> [Provided records]
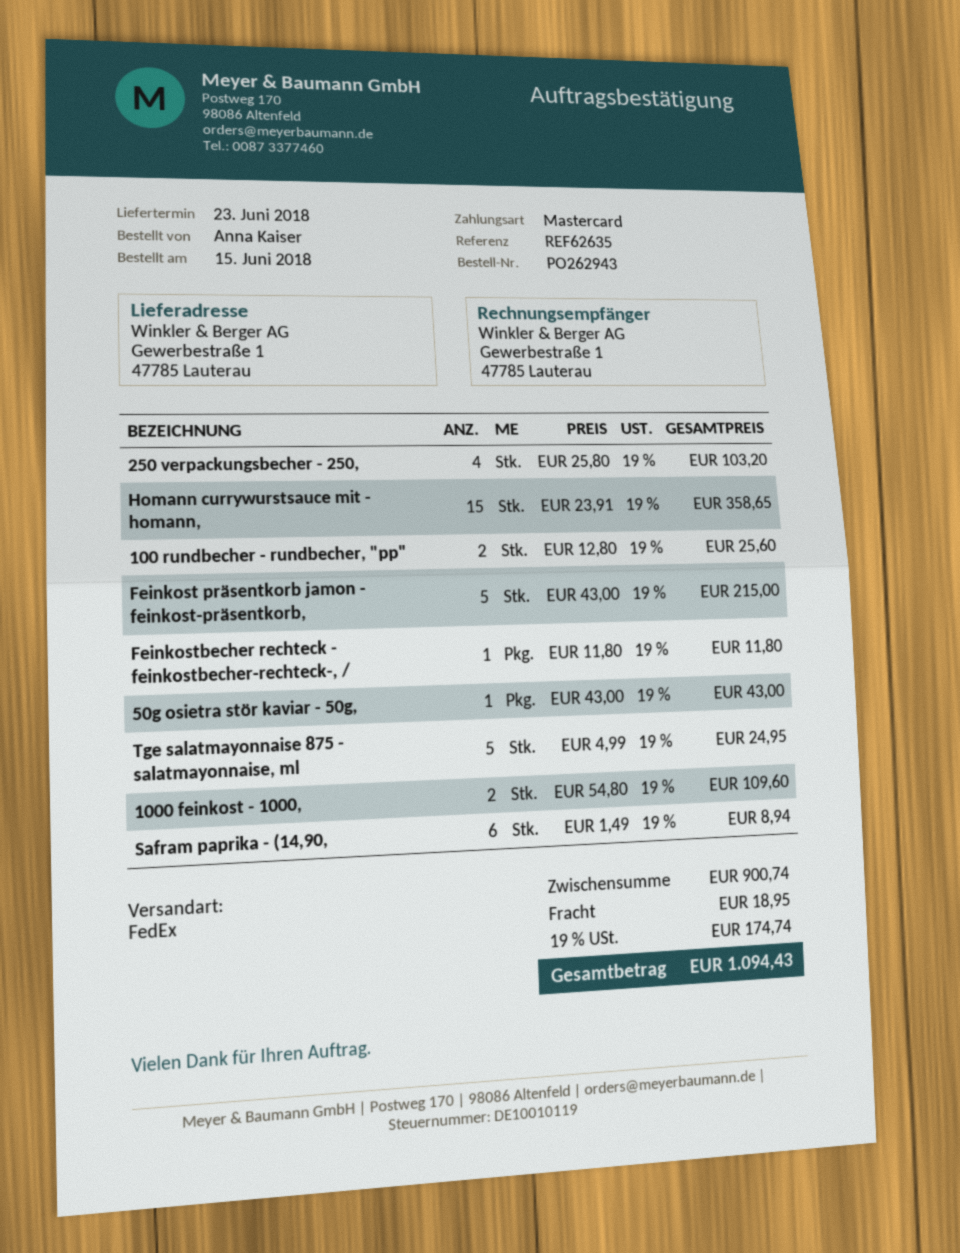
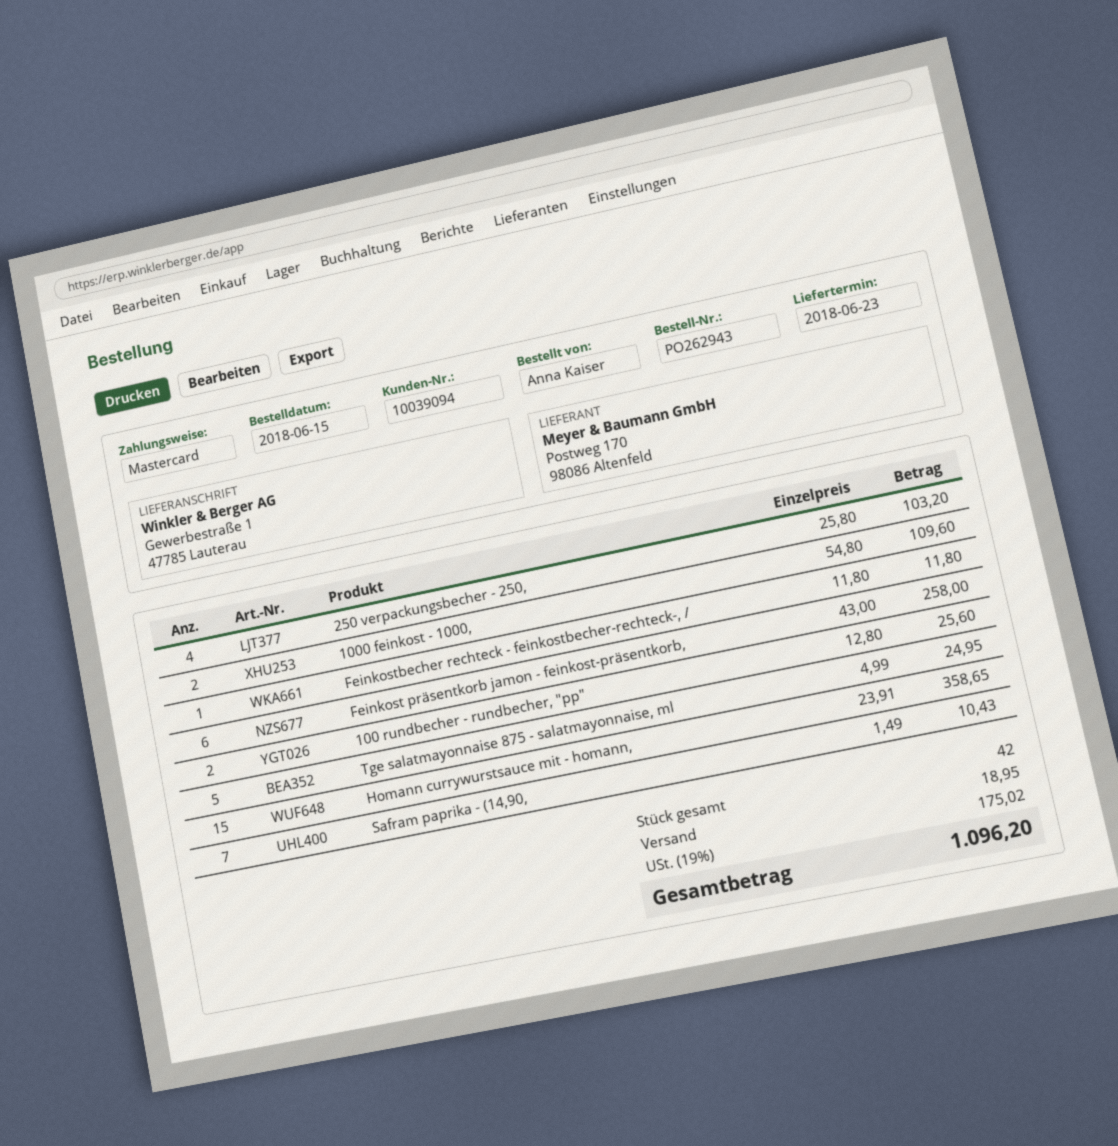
Feinkost präsentkorb jamon - feinkost-präsentkorb,: 5 x 43.00 = 215.00 -> 6 x 43.00 = 258.00
50g osietra stör kaviar - 50g,: 1 x 43.00 = 43.00 -> none
Safram paprika - (14,90,: 6 x 1.49 = 8.94 -> 7 x 1.49 = 10.43
tax: 19% = 174.74 -> 19% = 175.02
total: 1094.43 -> 1096.20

> [Exercise] From the line containing "50g osietra stör" through the final line of the listing above, retype every line exactly; leave out everything else.

> [Written solution]
50g osietra stör kaviar - 50g,: 1 x 43.00 = 43.00 -> none
Safram paprika - (14,90,: 6 x 1.49 = 8.94 -> 7 x 1.49 = 10.43
tax: 19% = 174.74 -> 19% = 175.02
total: 1094.43 -> 1096.20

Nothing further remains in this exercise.